ABSTRACT

Reading in the early modern period was not an innocent activity – nor is it in any other historical period perhaps. On the one hand, the reception and interpretation of texts mattered because of the power that books supposedly exerted over readers, at worst corrupting them physically, morally and spiritually. On the other hand, reading was not only dangerous for readers, but also potentially threatening to authors and publishers because, as James D. Raven, Helen Small and Naomi Tadmor remark, there was “a clear recognition that – once in the hand of the individual reader – the respectful reception of the written word was far from guaranteed” (14). Considering that “it was not readers but authors who were held responsible for subversive ‘meanings’” (Sharpe 43), it is not surprising that many preliminaries simultaneously seek to promote and control the reading of texts. According to Brayman Hackel, early modern paratexts display a number of strategies (101-125), that “pushed [readers] towards a single reading posture of sympathy, pliability, and friendliness” (69).
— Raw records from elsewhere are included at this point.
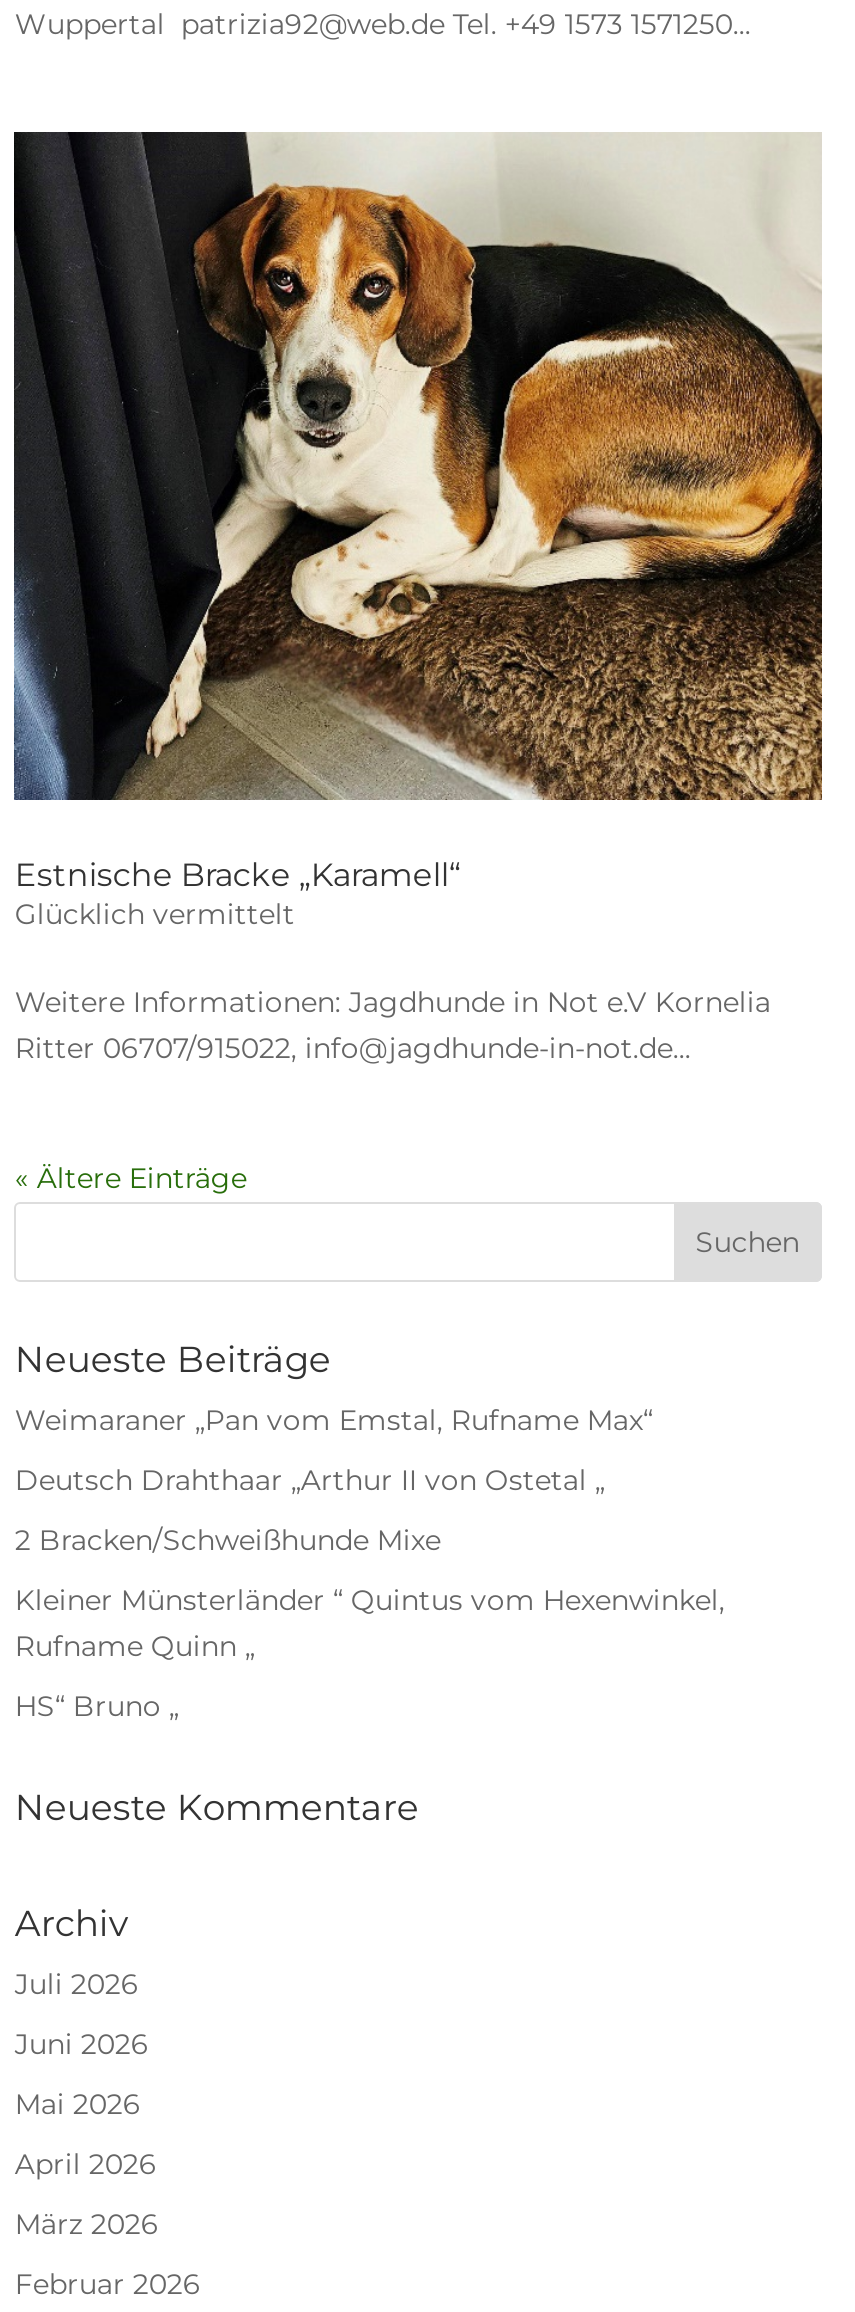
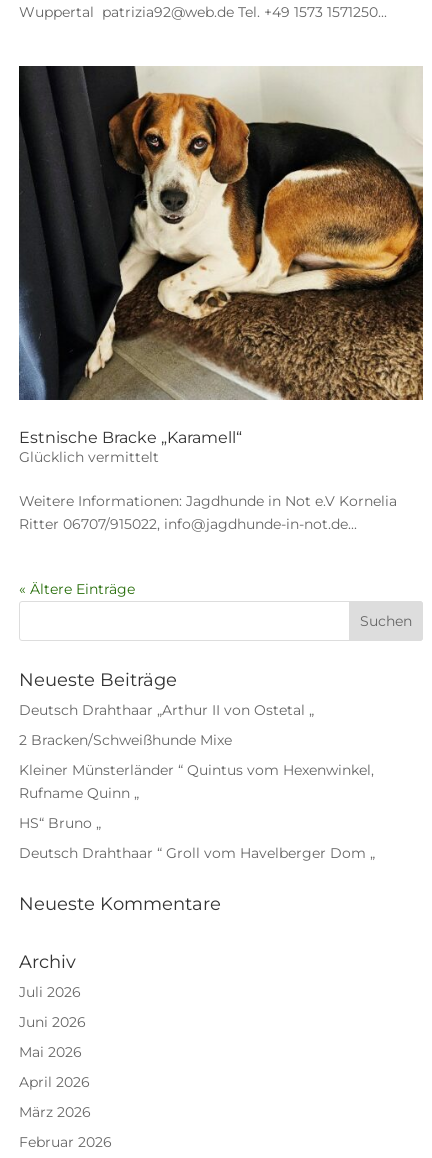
- Weimaraner „Pan vom Emstal, Rufname Max“

moved up: Deutsch Drahthaar „Arthur II von Ostetal „ | 2 Bracken/Schweißhunde Mixe | Kleiner Münsterländer “ Quintus vom Hexenwinkel, | Rufname Quinn „ | HS“ Bruno „

+ Deutsch Drahthaar “ Groll vom Havelberger Dom „
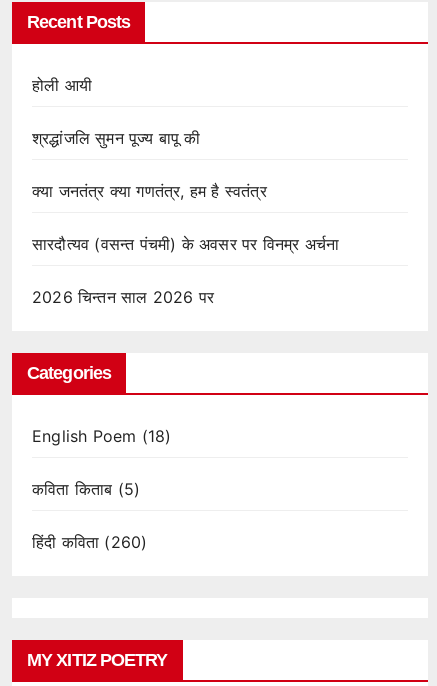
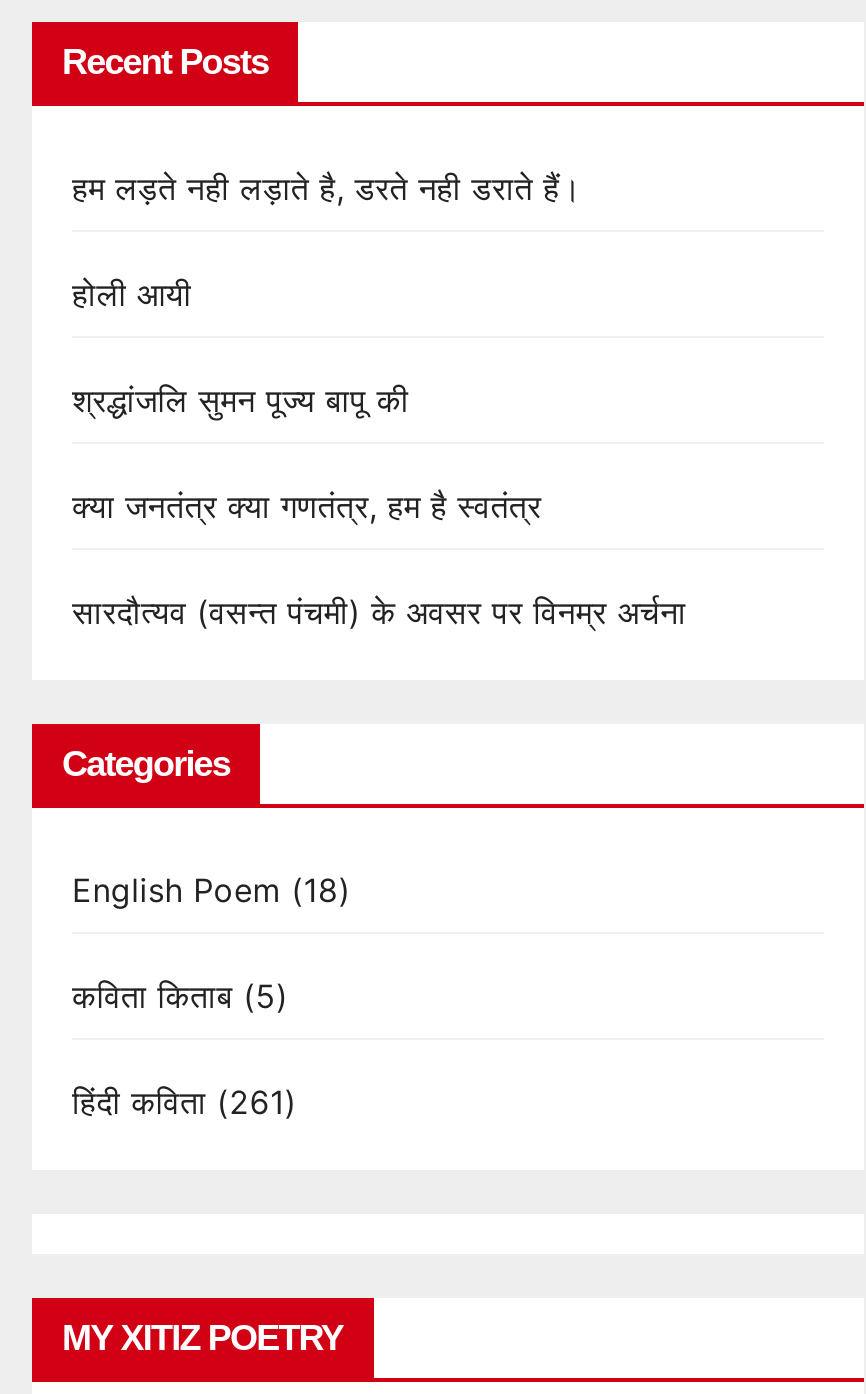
+ हम लड़ते नही लड़ाते है, डरते नही डराते हैं।

moved down: होली आयी | श्रद्धांजलि सुमन पूज्य बापू की | क्या जनतंत्र क्या गणतंत्र, हम है स्वतंत्र | सारदौत्यव (वसन्त पंचमी) के अवसर पर विनम्र अर्चना

- 2026 चिन्तन साल 2026 पर

- हिंदी कविता (260)
+ हिंदी कविता (261)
They fashion the reader in their address as “gentle” – as opposed to a “vulgar” reader – “with ‘gentle’ shifting from a description marking class status to a prescription framing readers’ behavior” (Brayman Hackel 71).1 Other descriptive adjectives were used interchangeably like for instance “discreete,” “Impartial,” “Judiciall” (Dobranski 106) or “courteous” (Brayman Hackel 116), and Sharpe notes the frequent addresses to “Christian” and “understanding” (54) readers in dedications. In addition to prescriptive preliminaries outlining an ideal reader and ideal readerly practices, Brayman Hackel sees printed marginalia as an attempt to extend control over the reading process further into the text (69, 86, 90, 127-135). In the case of the Urania all such paratextual guidance is limited to and implicit in the elaborate frontispiece.